There is an episode of Star Trek: TNG ("Ethics", season 5) in which Worf undergoes an experimental and dangerous surgery to replace his entire spine, which had been damaged in an accident leaving him paralyzed, with a brand new replica spine created in the lab. Unfortunately, removing a spine and sticking in a new one is no walk in the park and he dies on the table. But shortly thereafter, when the counselor goes to inform his young son of his death, Worf miraculously comes back to life. This is because Worf is a Klingon, and his physiology has built in redundancies that back up all his systems, including neural function. Klingons need this because as warriors and a generally angry race, they have a tendency to get stabbed, shot, bludgeoned, impaled, etc. on a pretty frequent basis. Without it, they would probably all die in their youth and have no ability to propagate the species. But that's not really my point.

My point is that I think my alarm clock may be a Klingon. Now I realize this may seem far fetched. My clock is not prepared for battle, in fact it is quite peace loving. There is also the somewhat minor point that alarm clocks are inanimate which may disqualify them from being considered a part of a humanoid alien species. But Klingons are down with meditation, much like my clock, and it is also capable of spontaneous regeneration.

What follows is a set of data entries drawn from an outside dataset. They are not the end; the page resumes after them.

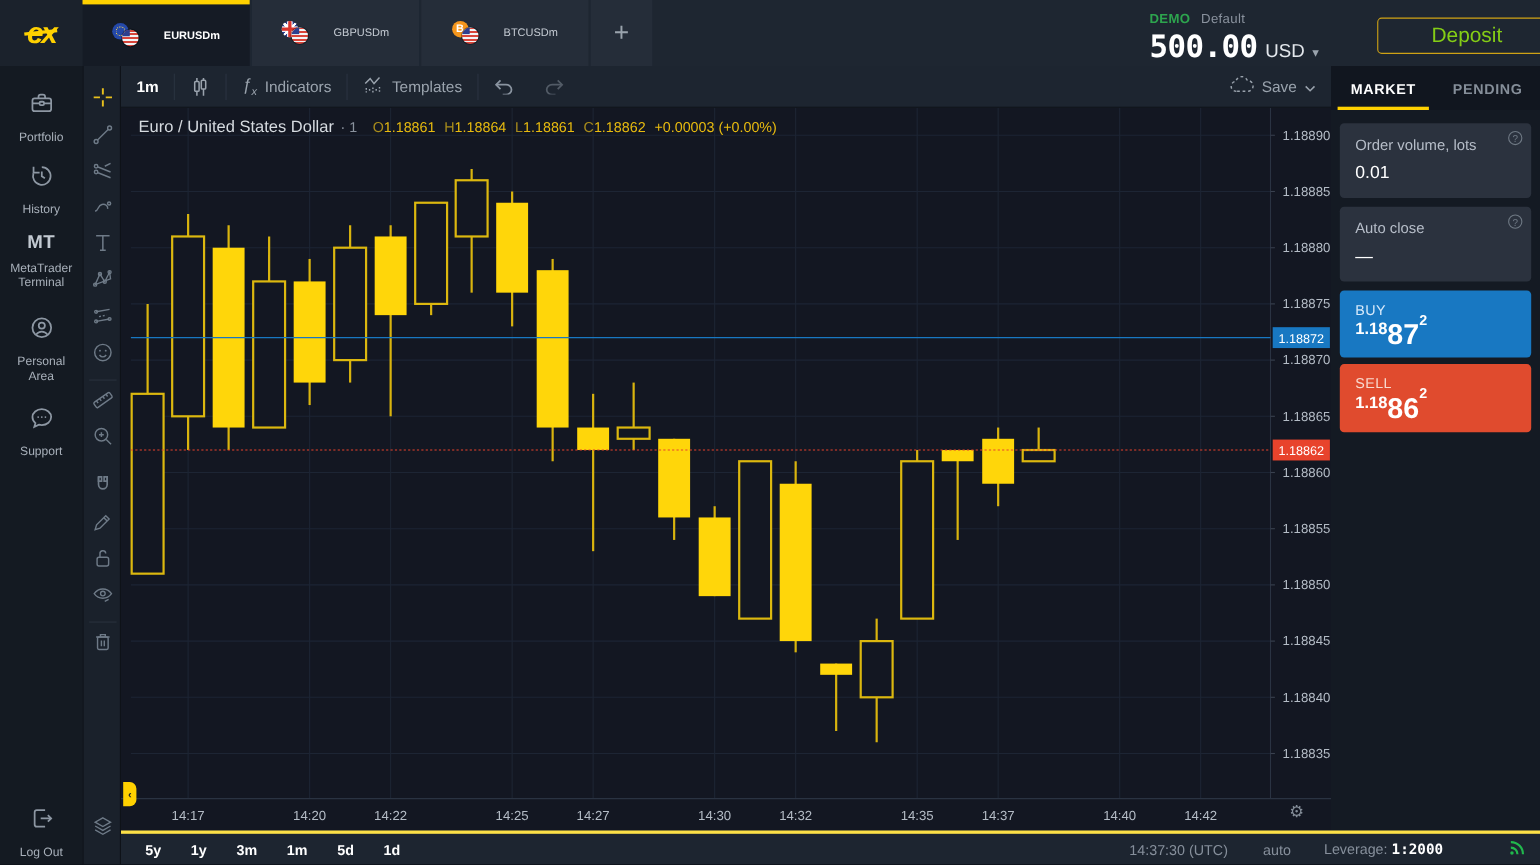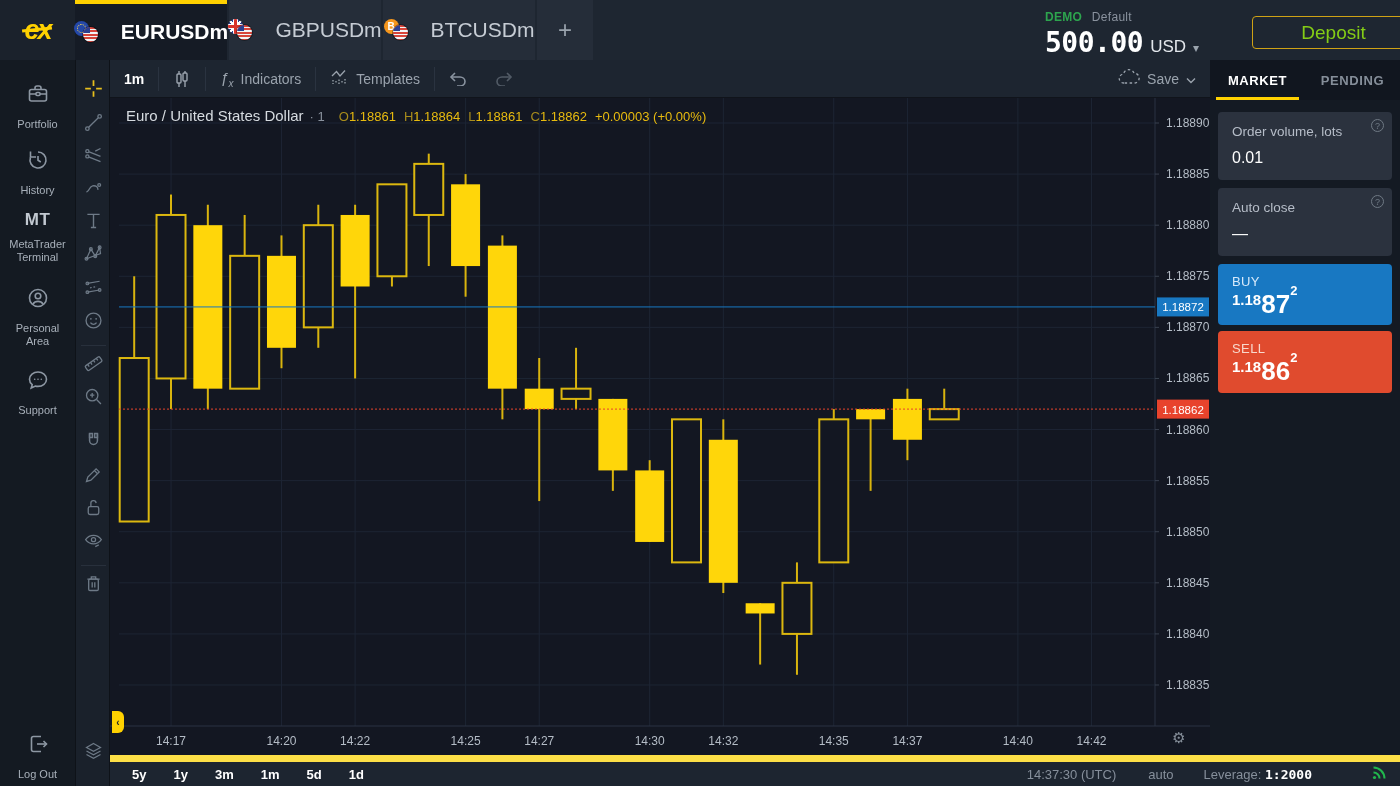--- a/index.html
+++ b/index.html
@@ -8,21 +8,21 @@
        font-family:"Liberation Sans",sans-serif;color:#d1d4dc;}
   .abs{position:absolute;}
 
   
   .header{left:0;top:0;width:1400px;height:60px;background:#1e2631;}
   .logo{left:0;top:0;width:75px;height:60px;display:flex;align-items:center;justify-content:center;background:#1b222c;}
   .logo-text{font-style:italic;font-weight:bold;font-size:27px;color:#ffd100;letter-spacing:-2px;position:relative;}
   .logo-text:after{content:"";position:absolute;left:-2px;top:13px;width:30px;height:2.5px;background:#ffd100;transform:rotate(-6deg);}
   .tabs{left:75px;top:0;height:60px;display:flex;gap:2px;}
   .tab{width:152px;height:60px;display:flex;align-items:center;justify-content:center;gap:21px;
-       background:#252d39;color:#c6ccd4;font-size:21px;cursor:pointer;}
+       background:#252d39;color:#c6ccd4;font-size:10px;cursor:pointer;}
   .tab.active{background:#151b25;color:#ffffff;font-weight:bold;border-top:4px solid #ffd100;}
   .tab-plus{width:56px;height:60px;background:#252d39;display:flex;align-items:center;justify-content:center;
             color:#9aa3ad;font-size:24px;font-weight:300;cursor:pointer;}
   .pair-icon{position:relative;width:26px;height:22px;display:inline-block;flex:0 0 26px;}
   .flag{position:absolute;width:15px;height:15px;border-radius:50%;overflow:hidden;}
   .flag.base{left:0;top:0;z-index:1;}
   .flag.quote{left:9px;top:6px;z-index:2;box-shadow:0 0 0 1px rgba(0,0,0,.35);}
   .us{background:repeating-linear-gradient(180deg,#d8453a 0 1.7px,#f2f4f6 1.7px 3.4px);}
   .us:before{content:"";position:absolute;left:0;top:0;width:7px;height:6px;background:#2c3f8f;}
   .eu{background:#2448a8;}
@@ -97,21 +97,21 @@
   .buy-btn{background:#1878c2;}
   .sell-btn{background:#e04b2e;}
   .ob-label{font-size:13px;color:#d6e9fa;letter-spacing:.4px;}
   .sell-btn .ob-label{color:#f8d8cd;}
   .ob-price{margin-top:2px;color:#fff;display:flex;align-items:flex-start;}
   .ob-main{font-size:15px;font-weight:bold;}
   .ob-big{font-size:26px;font-weight:bold;line-height:26px;}
   .ob-sup{font-size:13px;font-weight:bold;position:relative;top:-8px;}
 
   
-  .footer{left:110px;top:755px;width:1290px;height:31px;background:#1d2530;border-top:7px solid #fde047;
+  .footer{left:110px;top:755px;width:1290px;height:31px;background:#1d2530;border-top:3px solid #fde047;
           display:flex;align-items:center;font-size:13px;color:#868f9b;}
   .tf-range{color:#ffffff;font-weight:bold;margin-left:27px;cursor:pointer;}
   .tf-range:first-child{margin-left:22px;}
   .foot-clock{margin-left:auto;}
   .foot-auto{margin-left:32px;cursor:pointer;}
   .foot-lev{margin-left:30px;}
   .foot-lev-val{color:#ffffff;font-weight:bold;font-family:"DejaVu Sans Mono",monospace;font-size:13px;}
   .signal{margin-left:60px;margin-right:12px;color:#21b84d;}
   .help-circ{width:13px;height:13px;border-radius:50%;border:1px solid #6f7984;font-size:9px;display:flex;
              align-items:center;justify-content:center;color:#8b95a1;}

Much like Worf, my clock was recently faced with a catastrophic injury. While I was away in Baltimore, the storm of the century hit Chicago, sending down as many bolts of lightning in a couple of hours as the area normally receives over 6 months. Seriously. Lance Berkman actually ran off the field in the middle of a play during the Cubs/Astros game amid almost constant lighting. My alarm clock, being plugged into the wall, got hit with a huge power surge and promptly died. Also like Worf, my clock underwent experimental "surgery" when I attempted to get it to run on batteries in the hope that it was just the electrical cord that was damaged. No luck. My dead clock sat on my night table, not chiming and not telling me the time.

For three days.

Until two days ago around midnight when I heard from inside the closed lid the sound of a chime tuned to E. I quickly opened the lid to discover that my alarm clock was on and flashing 12:00, having apparently regenerated itself from its redundant Klingon anatomy. It is obvious that there can be no other logical explanation. From now on I will try to always show honor and courage in front of my clock and try very hard not to piss it off.


Monday, August 11, 2008

Perils of the All Ages Show

The bartender: I've got 14 year old boobs in my back.
Me: That's ok, I have 14 year old elbow in my boobs.

Airport Entertainment - Boobs

waiting to board a flight at O'Hare

Me: Want to play "I Spy"?
The agent: Ok.
Me: Can I go first?
The agent: Yes.
Me. Ok. I spy giant cans.
The agent: You can't do that!
Me: What?
The agent: You just told me the answer!
Me: No, you tell me what color they are. I spy giant cans.
The agent: Are they in a green shirt?
Me: Yes!

We Now Return You To Your Regularly Scheduled Programming

Episode 2 of Dumbassity was posted a couple of weeks ago, in which we discuss food, gaming and torturing Barbie.

You can download it here.

R.I.P. Kristen Ann

Sorry about the lack of posting. I spent the last two months or so focusing on Kristen the angel cat. Caring for a kitty in end stage renal failure takes a great deal of time and effort. It is the hardest thing I've ever done in my life. Posting was not a priority. In the end we couldn't stop her decline, and so my pretty princess died on July 30. I'll get back to regular posting as soon as I can.

Mommy misses you, Kiki. I'll see you at the Rainbow Bridge baby girl.